The watering hole lasted less than a decade, but it attracted poets, artists, filmmakers and musicians. It served as the backdrop for Kerouac’s The Subterraneans, and offered a jumping off point for the greater movement. In fact, Krikorian — though younger than many of his contemporaries — is known as the Grandfather of the Beats.
And the Beat goes on
So, if there’s a Grandfather, that means there have to be kids and grandkids, right?
“[Richard] Brautigan is responsible for the ‘Baby Beats’ nomer,” explains local poet Thomas Rain Crowe, who was part of the San Francisco Renaissance and the second wave of the Beat movement that transpired in the 1970s. “He was drunk in a bar one night and was tired of the noise us young people were making, and said, ‘You’re just a bunch of baby Beats.'”
But, according to Crowe, the older poets and artists embraced the younger generation for the most part.
Like many of his peers, Crowe had been part of the ’60s hippie scene, until it “all came crashing down.” Then, he says, “Eventually we all sort of migrated to San Francisco and all ended up in the same place. The Beats were in a sort of decline and they were glad to see us coming.”
The poet remembers Gregory Corso crashing on his couch. Crowe worked on resurrecting Beatitude, a Beat magazine started by Bob Kaufman and others in 1959.
For Crowe, rubbing elbows with and being tutored by his heroes was a remarkable experience because, as he points out, “It’s really the only literary movement that’s happened in this country, other then the academic writers … which is just more of the same. The Beats really upset the apple cart.”
Stuffed shirts need not apply
When the BMCM+AC decided to turn the Krikorian exhibit into more than just a quiet art viewing, Crowe and other local writers with roots in the Beat movement jumped on board.
“Originally they were going to invite a bunch of academics to come and read the Beats and I thought, ‘Oh, how dreadfully dull,'” he recalls.

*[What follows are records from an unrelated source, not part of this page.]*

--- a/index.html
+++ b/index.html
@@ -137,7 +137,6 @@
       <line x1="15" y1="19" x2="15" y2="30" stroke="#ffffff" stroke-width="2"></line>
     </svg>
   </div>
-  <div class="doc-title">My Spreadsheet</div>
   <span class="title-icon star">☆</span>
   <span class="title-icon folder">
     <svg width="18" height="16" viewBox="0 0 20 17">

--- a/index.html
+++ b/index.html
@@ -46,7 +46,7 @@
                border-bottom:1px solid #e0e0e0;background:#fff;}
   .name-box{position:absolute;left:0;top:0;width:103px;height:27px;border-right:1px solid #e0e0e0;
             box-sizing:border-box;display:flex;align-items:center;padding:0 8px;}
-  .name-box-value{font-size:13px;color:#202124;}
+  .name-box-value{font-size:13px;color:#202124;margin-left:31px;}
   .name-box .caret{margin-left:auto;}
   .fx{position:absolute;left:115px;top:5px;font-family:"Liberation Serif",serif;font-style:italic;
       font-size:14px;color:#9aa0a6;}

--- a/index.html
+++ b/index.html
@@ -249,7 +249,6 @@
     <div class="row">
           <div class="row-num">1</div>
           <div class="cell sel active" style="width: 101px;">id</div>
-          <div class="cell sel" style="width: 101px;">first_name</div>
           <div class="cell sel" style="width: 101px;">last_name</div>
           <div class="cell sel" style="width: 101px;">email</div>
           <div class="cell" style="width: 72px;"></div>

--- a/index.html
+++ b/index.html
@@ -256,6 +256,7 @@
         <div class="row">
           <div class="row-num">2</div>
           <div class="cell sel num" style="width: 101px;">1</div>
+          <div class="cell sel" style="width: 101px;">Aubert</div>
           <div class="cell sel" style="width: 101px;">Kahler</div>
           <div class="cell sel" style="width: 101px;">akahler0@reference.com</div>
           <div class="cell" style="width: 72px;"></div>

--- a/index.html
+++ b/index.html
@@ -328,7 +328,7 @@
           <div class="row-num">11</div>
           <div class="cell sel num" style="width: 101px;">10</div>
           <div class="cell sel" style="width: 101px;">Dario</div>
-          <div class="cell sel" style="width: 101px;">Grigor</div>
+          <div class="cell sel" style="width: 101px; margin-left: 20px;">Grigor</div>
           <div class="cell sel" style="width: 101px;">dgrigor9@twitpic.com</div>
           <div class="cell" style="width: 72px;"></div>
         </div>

Luckily, that plan morphed into having contemporary artists read works informed by the Beat movement, and much of it will be accompanied by jazz from the Jar-E Jazz Quartet. But don’t bother with the beret or turtleneck; this is a come-as-you-are event.
“We try to work in the spirit of the college, which was in the outsider movement,” Davis says. Instead of striving for an academic ideal, BMC was, according to the historian, “all about helping people discover themselves.”
So, the likes of poets Ted Pope and newcomer Jaye Bartell will perform, while others such as Michael Revere (Ken Kesey’s neighbor in the ’60s) and Lori Horvitz (UNCA professor and student of Allen Ginsberg) will put in appearances.
So, are these artists then the “grandbaby Beats”? “Yeah, in a way,” Crowe allows. “There are a number of people here in WNC who get their juice from the Beat movement.”
And under the colorful, geometric paintings of Grandaddy Krikorian, some of those people will return the favor.
A Beat Celebration, focusing on the West Coast Beats, takes place at the Black Mountain College Museum and Arts Center on Friday, Dec. 10 at 8 p.m. Cover is $3 for students and BMCM+AC members, $5 for the general public.